### YOUR TASK
Among the lines below, a stretch begins at the one with "<span>Manager Check</span>" and ends at the one with "-28,21 +28,21 @@". Repeat that stretch exactly, ends included.

--- START ---

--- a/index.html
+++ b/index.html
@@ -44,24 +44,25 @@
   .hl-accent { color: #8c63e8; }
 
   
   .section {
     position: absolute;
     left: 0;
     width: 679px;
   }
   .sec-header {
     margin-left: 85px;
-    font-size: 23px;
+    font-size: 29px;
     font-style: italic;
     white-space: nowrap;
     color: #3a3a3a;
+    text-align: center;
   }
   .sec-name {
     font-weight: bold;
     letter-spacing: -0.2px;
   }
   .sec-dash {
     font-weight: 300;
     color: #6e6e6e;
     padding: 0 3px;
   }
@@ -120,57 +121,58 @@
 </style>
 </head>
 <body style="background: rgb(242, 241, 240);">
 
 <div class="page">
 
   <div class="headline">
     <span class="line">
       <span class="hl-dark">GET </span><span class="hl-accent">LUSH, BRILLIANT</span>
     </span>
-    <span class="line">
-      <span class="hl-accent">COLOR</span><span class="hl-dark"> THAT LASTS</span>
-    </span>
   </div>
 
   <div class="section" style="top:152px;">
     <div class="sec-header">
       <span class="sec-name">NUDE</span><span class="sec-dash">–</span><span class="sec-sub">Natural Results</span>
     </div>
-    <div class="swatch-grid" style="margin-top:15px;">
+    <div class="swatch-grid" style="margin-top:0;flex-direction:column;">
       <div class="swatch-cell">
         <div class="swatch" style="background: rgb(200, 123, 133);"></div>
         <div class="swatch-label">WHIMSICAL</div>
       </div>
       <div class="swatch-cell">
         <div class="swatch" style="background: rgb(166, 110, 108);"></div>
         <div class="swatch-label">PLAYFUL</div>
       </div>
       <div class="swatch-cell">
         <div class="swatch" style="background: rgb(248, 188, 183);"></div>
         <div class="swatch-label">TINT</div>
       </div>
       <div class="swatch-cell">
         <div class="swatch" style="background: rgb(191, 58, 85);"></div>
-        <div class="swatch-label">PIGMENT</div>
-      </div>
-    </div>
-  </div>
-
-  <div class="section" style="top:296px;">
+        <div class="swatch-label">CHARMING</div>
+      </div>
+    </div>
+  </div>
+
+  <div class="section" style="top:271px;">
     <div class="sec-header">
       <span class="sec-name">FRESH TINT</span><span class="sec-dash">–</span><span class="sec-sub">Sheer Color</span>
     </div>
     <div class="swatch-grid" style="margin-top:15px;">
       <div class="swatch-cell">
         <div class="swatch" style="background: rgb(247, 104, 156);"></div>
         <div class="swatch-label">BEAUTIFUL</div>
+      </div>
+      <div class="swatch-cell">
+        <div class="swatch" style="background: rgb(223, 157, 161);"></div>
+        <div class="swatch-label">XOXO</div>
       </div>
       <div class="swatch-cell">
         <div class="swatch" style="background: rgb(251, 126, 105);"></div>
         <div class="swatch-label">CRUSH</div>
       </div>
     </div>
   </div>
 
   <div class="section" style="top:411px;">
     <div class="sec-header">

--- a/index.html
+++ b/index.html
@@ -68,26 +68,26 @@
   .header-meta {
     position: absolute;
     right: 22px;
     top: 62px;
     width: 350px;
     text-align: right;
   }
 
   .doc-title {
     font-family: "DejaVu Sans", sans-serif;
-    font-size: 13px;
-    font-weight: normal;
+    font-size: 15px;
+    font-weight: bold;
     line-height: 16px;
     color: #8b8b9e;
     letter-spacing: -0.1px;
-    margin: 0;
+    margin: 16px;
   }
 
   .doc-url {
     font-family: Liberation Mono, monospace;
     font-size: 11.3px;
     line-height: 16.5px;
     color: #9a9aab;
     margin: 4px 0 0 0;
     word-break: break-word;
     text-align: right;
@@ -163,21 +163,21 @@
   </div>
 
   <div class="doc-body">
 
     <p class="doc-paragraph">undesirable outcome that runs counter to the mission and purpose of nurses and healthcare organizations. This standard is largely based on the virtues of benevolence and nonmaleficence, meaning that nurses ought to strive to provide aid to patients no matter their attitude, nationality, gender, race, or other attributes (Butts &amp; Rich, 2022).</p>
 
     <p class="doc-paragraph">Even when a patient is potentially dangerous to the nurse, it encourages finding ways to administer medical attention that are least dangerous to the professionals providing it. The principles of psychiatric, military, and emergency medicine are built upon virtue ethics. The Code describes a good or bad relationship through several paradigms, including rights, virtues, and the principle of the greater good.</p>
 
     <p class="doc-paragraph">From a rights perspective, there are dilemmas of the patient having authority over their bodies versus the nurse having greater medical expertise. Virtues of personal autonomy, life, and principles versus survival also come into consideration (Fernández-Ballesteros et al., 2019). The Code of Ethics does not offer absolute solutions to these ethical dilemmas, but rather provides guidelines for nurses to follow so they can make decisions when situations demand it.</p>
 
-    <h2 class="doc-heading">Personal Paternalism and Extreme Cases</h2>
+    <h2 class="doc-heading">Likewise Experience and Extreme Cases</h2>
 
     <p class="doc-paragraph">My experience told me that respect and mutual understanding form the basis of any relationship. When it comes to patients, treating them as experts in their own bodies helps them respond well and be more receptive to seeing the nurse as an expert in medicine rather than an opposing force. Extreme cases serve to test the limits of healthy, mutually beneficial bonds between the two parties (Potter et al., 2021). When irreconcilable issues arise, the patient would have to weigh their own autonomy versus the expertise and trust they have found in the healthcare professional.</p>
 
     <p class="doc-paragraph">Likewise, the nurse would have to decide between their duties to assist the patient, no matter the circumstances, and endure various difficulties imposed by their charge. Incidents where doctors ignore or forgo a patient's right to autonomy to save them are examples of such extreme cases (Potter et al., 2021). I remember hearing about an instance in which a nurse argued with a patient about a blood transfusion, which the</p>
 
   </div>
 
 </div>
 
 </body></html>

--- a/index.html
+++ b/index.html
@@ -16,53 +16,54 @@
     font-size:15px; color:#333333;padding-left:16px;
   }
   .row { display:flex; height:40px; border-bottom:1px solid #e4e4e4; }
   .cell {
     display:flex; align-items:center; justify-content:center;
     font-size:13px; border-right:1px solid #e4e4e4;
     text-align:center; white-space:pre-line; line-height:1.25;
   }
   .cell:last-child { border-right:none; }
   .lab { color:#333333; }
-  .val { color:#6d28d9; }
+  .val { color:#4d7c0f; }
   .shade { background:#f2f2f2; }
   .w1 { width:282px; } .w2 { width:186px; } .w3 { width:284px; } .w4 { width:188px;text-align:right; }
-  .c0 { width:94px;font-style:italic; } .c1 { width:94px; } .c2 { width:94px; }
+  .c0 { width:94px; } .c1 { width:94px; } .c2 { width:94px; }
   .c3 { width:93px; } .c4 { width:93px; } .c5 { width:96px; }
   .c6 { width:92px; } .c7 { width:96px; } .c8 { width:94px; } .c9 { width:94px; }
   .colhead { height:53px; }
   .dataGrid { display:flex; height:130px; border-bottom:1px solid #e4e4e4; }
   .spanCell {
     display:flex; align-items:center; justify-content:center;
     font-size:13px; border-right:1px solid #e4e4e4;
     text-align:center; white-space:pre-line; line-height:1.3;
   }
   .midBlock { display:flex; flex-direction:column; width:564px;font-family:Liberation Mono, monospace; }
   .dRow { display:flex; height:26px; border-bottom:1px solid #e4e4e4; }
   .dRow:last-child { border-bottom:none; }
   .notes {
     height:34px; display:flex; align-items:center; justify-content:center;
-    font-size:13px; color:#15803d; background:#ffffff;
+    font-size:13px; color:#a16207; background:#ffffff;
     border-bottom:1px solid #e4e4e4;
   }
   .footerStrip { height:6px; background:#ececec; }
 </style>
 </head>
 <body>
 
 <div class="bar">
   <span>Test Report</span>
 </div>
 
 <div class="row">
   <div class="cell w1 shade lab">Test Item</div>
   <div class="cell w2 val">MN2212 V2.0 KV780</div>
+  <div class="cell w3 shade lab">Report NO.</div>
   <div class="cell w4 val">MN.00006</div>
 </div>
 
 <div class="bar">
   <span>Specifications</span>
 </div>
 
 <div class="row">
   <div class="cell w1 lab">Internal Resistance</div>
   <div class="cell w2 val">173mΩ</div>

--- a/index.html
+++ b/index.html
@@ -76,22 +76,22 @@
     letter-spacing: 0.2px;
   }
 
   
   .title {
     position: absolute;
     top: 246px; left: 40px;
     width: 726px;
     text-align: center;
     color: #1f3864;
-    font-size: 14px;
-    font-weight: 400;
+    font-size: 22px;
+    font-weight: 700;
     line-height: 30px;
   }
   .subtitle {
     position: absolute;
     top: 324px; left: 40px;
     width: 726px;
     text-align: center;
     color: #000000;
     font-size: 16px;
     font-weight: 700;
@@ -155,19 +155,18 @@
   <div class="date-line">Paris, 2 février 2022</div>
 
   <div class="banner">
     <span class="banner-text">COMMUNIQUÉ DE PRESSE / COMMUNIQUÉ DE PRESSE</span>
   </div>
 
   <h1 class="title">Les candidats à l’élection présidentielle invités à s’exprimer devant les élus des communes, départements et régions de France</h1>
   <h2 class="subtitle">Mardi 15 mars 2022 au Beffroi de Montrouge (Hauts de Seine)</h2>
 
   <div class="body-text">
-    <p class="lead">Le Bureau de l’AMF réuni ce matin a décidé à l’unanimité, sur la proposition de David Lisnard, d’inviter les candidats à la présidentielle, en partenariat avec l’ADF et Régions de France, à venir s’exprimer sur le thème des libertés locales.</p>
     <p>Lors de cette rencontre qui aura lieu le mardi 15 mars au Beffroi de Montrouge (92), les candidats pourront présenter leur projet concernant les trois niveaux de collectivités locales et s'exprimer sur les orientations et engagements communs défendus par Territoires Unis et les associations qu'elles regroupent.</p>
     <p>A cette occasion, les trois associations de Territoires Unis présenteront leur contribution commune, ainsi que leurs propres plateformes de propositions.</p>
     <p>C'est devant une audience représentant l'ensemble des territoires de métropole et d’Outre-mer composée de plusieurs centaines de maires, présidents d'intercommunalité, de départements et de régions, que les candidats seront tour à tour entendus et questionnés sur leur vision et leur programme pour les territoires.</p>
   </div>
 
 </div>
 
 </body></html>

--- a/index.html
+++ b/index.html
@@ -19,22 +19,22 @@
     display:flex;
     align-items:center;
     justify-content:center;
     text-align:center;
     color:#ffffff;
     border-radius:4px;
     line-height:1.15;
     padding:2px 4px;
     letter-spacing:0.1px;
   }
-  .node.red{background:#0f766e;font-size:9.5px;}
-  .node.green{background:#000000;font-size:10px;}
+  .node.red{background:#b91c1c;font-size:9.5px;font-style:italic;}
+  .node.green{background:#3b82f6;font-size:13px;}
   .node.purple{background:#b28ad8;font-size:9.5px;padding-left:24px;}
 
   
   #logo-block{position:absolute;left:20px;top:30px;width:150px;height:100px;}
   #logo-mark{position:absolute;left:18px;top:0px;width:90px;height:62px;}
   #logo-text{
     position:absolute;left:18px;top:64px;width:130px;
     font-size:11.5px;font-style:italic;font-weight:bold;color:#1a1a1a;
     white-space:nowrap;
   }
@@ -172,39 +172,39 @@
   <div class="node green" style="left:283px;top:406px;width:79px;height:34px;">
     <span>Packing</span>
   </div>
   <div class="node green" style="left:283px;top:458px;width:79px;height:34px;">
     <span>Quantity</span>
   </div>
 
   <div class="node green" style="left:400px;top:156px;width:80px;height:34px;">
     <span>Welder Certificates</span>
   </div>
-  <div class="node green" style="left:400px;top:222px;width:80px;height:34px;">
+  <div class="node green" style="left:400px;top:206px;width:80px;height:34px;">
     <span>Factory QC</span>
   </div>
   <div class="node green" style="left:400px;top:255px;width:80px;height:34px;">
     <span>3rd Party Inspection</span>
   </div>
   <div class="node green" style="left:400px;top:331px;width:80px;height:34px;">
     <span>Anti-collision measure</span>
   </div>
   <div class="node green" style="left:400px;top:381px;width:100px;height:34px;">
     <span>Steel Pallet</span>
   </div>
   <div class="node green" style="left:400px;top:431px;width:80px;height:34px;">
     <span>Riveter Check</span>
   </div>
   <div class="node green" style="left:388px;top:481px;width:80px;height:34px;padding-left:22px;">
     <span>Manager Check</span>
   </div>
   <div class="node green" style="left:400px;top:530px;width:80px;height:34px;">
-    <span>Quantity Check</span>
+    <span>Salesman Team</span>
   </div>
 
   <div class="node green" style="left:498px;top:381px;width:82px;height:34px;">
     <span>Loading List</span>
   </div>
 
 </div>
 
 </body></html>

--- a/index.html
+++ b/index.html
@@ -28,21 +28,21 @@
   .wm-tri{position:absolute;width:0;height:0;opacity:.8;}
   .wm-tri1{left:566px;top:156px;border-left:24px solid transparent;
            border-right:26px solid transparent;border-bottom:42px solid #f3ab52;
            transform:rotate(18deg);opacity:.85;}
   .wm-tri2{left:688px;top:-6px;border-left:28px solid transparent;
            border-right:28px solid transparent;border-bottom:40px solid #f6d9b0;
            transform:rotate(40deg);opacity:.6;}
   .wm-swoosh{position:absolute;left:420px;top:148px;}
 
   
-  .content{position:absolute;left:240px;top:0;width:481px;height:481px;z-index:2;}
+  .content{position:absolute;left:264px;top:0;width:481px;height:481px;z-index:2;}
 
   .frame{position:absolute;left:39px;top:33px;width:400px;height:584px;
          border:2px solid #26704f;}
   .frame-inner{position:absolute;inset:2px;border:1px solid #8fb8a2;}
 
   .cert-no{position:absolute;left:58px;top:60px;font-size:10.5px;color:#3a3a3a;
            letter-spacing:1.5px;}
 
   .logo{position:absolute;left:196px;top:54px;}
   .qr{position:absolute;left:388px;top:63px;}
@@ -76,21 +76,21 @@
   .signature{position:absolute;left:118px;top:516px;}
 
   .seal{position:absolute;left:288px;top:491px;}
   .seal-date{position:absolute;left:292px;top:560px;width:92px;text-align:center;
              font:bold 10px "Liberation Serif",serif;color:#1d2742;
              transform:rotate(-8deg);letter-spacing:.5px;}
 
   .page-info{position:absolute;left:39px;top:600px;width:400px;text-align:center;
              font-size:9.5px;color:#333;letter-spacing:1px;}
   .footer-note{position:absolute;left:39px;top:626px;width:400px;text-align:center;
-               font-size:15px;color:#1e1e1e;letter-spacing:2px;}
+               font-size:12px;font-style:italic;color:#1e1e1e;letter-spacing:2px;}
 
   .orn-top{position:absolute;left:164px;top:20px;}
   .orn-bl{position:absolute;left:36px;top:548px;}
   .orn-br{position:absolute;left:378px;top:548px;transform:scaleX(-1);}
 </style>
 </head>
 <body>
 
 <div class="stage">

--- END ---

### EXERCISE RESPONSE
     <span>Manager Check</span>
   </div>
   <div class="node green" style="left:400px;top:530px;width:80px;height:34px;">
-    <span>Quantity Check</span>
+    <span>Salesman Team</span>
   </div>
 
   <div class="node green" style="left:498px;top:381px;width:82px;height:34px;">
     <span>Loading List</span>
   </div>
 
 </div>
 
 </body></html>

--- a/index.html
+++ b/index.html
@@ -28,21 +28,21 @@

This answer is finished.